Some of my online detractors last year were feminists. I sparred with feminists online even before that, perhaps due to my likening feminism to white supremacism -- by which I mean not that feminism has done as much damage to the world as Naziism, obviously, but rather that I reject any philosophy that insists (as it seems to me virtually all forms of feminism in the real world do) that I hold certain seemingly-empirical claims about the relative merit of one subset of the population to be true a priori (and I would reject being told to do this on principle, for obvious reasons, even if empirically it turned out to be the case that whites had the highest IQs and women were precisely as capable as or more capable than men).
Your average Nazi would insist white people are inherently awesome (though I recognize that for many of them this claim was perceived as an empirical one backed by various pseudo-scientific measures, not ostensibly an a priori claim), and, in practice, you know darn well feminism just boils down to being told in advance to root for the female. It's all just dumb tribalism and will likely be recognized as such by future generations who've ceased to care about these particular pseudo-philosophies.
But rather than have another online fight with feminists, I here present ten interesting items related in some way to gender issues, or to the mixture of sex and politics:
•A two-timing North Carolinian is in the headlines again. Sounds like the Hunter is a lonely heart.
•Penelope Trunk tells us "What It's Like to Have Sex with Someone with Asperger's," in an article pointed out to me by a methodically neat friend with fairly muted facial expressions who likes to keep things alphabetized, not that I'm one to point fingers.
•Unless he just has a very unusual method of drumming up advance interest in a project, accused rapist Julian Assange's quote in paragraph 4 of this article is so honest that it may be more evidence of Asperger's.
•In a strange coincidence, pointed out in a comment by Gerard Perry on this blog, Moe Tkacik, whose insulting piece about me I complained about in yesterday's entry, sounds like she may have been demoted a couple weeks ago after (but ostensibly not over) a piece she wrote about Julian Assange, who I've repeatedly joked is my doppelganger. So, some kinda cosmic justice there, maybe.
•Gender-bendy demigod David Bowie turns sixty-three tomorrow (whereas Julien Temple, who has directed Bowie more than once, is a mere fifty-seven, I notice, so he -- like the British generally -- still has years ahead of him in which to figure out how to make the sound seem less muffled).
•I have bet Dan Raspler that he will enjoy Kick-Ass, largely due to the character Hit Girl. By contrast, I do not want to see Zack Snyder's upcoming
film Sucker Punch about superhero-like crazy women fleeing a mental institution, save perhaps to root against the crazy chicks.
•I was worried about Shatner for a moment this week when I heard the captain of the Enterprise had been making sex videos.

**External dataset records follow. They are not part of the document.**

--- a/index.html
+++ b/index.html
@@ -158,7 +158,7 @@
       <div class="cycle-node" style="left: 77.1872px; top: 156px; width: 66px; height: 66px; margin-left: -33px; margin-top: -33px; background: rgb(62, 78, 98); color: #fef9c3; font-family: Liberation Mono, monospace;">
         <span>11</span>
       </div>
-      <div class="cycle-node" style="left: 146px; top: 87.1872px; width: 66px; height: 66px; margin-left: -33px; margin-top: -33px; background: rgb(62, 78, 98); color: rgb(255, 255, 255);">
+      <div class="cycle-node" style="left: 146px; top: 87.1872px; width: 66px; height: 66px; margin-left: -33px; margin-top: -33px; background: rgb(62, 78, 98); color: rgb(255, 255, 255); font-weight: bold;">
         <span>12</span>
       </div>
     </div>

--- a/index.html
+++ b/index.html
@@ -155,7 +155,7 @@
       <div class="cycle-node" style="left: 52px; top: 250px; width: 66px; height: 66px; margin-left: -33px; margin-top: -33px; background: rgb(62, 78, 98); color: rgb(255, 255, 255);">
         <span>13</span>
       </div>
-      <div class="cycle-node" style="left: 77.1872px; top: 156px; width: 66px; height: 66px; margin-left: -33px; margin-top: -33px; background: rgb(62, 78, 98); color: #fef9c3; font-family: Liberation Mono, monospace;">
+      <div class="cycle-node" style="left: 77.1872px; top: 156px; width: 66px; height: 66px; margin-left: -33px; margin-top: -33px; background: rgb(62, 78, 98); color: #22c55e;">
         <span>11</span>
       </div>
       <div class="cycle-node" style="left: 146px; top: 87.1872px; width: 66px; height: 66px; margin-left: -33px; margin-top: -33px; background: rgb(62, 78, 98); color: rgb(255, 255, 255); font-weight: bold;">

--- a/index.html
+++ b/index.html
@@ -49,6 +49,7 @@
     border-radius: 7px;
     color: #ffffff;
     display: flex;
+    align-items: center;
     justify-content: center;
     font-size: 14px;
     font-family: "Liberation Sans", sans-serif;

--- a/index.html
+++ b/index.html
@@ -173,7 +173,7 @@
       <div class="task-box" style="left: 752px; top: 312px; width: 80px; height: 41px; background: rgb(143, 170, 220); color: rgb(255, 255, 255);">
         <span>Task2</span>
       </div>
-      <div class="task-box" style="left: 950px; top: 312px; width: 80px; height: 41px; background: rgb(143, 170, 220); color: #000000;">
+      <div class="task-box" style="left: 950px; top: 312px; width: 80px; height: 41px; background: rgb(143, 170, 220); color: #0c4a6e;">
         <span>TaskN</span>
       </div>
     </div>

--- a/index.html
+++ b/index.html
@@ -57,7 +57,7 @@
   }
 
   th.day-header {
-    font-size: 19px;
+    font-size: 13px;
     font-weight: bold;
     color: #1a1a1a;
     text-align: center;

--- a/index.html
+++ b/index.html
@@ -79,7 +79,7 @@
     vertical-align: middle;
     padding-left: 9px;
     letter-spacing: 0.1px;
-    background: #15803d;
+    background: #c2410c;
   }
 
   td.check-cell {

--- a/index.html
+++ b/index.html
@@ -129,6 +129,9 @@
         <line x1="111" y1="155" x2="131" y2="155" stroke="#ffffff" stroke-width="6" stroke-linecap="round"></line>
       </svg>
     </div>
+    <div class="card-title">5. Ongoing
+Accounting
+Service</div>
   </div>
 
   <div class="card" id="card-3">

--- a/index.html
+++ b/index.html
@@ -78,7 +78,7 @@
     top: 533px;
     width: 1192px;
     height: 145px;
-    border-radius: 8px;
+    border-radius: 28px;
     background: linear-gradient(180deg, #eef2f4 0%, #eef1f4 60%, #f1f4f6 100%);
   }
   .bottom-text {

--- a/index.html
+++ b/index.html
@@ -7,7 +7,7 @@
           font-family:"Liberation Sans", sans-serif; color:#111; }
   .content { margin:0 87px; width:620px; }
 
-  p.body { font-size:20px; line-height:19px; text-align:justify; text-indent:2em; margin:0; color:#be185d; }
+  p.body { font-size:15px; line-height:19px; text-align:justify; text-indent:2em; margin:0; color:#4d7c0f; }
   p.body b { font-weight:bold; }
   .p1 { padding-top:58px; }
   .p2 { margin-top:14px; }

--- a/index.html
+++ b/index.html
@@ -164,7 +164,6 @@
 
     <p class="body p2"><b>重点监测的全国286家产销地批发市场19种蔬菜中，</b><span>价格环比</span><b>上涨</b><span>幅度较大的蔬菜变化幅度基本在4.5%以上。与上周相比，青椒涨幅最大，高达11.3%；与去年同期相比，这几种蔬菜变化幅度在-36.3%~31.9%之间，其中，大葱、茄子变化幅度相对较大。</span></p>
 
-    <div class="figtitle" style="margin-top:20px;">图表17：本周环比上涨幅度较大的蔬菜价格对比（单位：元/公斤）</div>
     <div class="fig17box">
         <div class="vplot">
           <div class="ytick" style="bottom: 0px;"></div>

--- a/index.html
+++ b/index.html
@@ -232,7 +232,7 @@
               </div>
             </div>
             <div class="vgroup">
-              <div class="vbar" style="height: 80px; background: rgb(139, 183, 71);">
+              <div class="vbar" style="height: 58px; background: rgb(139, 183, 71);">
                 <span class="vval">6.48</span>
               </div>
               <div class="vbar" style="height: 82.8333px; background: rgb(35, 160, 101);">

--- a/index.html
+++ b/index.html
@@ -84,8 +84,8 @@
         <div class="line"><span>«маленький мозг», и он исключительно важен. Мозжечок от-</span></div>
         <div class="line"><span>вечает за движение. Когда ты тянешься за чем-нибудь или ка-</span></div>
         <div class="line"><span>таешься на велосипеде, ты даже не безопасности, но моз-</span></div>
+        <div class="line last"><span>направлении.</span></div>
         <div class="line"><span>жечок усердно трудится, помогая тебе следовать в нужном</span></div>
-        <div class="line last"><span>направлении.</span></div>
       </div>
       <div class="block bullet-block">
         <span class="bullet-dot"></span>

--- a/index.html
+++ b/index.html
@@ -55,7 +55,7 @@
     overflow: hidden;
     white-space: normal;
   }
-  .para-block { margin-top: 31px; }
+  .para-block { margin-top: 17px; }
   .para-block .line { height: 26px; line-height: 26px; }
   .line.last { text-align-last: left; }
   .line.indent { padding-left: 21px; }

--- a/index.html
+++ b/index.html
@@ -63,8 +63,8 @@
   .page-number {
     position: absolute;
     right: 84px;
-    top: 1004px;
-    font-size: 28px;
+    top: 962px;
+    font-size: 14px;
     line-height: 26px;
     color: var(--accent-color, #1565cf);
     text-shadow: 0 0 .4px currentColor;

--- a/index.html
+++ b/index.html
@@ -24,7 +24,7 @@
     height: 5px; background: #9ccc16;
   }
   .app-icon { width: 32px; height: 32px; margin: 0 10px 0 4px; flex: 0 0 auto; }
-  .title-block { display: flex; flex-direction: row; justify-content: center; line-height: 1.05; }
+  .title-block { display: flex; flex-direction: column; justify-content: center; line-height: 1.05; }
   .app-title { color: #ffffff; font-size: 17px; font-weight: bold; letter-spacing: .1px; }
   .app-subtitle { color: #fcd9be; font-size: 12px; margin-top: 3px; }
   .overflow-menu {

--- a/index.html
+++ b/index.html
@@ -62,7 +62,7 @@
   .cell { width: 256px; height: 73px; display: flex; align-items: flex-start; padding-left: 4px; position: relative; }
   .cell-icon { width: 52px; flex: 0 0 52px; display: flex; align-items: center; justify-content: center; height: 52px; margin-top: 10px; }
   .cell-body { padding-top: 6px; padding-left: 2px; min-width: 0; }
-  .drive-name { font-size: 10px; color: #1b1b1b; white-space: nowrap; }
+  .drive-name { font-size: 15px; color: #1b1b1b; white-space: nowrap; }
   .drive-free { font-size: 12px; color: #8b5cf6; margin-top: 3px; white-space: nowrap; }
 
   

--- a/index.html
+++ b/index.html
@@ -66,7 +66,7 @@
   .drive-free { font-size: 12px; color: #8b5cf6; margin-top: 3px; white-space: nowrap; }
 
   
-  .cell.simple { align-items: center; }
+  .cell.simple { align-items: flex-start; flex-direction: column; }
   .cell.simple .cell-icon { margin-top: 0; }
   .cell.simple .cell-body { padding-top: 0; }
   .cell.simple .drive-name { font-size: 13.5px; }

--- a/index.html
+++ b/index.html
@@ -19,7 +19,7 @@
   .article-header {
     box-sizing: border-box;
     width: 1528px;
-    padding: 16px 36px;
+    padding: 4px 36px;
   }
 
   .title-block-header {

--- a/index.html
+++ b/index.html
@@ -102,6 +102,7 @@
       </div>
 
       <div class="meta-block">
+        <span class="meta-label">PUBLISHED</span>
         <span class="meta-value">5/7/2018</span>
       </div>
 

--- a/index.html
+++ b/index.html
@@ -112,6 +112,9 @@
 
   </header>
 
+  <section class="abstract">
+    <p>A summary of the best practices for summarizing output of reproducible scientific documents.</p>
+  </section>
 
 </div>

•One of my favorite headlines last year was "Man Says He Was Forced to Eat Beard in Mower Spat," which really has nothing to do with gender, aside from its sheer manliness, but it reminded my friend Katherine Taylor of the time I pointed out the headline "Man Arrested for Sex with Picnic Table" and said "I blame the victim." In the beard piece, I love the fact that things just kind of went haywire, from what the victim says, whereas this sounds like such a complicated, premeditated sort of violence. You'd think it would at least have been preceded by less-than-spontaneous conversation: "Should we, I don't know, maybe make him eat his beard? Would that even work? How long do you think that would take?"
•I went on a date a couple months ago with a cute pink-haired promoter of women in media (hey, not so unlike what I do in my spare time), and she was not wowed, but at the event we attended, at least we got to meet the guy who does the voice of Oscar the Grouch and Big Bird.
•It crosses my mind that a scary, sort of pitiable pattern you see among some of the less-sophisticated feminists (the ones who seem like they didn't quite read the whole memo, as it were) is them simply thinking that any bitchy or poorly-behaved character is "liberated." I'm reminded of a review of Metropolitan years ago, in the Voice I think, written by a woman who complained about the film's conservatism and called the mostly off-screen college girlfriend of the male protagonist the one sexually empowered female character in the film. That was odd, since that character's only achievement was cheating on several people, and she was not meant to be impressive. Mental note: do not ever date that Voice writer.
Instead, I offer this brief assessment of feminist eras through the lens(myn) of sci-fi-ish characters:
Scrappy but reckless reporter Lois Lane, hyper-competent but lonely train exec Dagny Taggart, competent and comfortably liberated but slightly naive Barbarella, take-charge yet sorta bitchy Princess Leia, totally ass-kicking and socially adept but somewhat de-feminized Buffy the Vampire Slayer, and, though almost no one watched it, perhaps the recent TV version of Sarah Connor from Terminator as the fairly well-rounded gun-toting, world-saving, caring mom who can still kill and even sacrifice the innocent when necessary, while coping with cancer (and while the actress playing her is doing an American accent so consistently and flawlessly that it makes me suspect some British actors are android infiltrators who can mimic us -- or were faking their native accent in the first place to sound classy).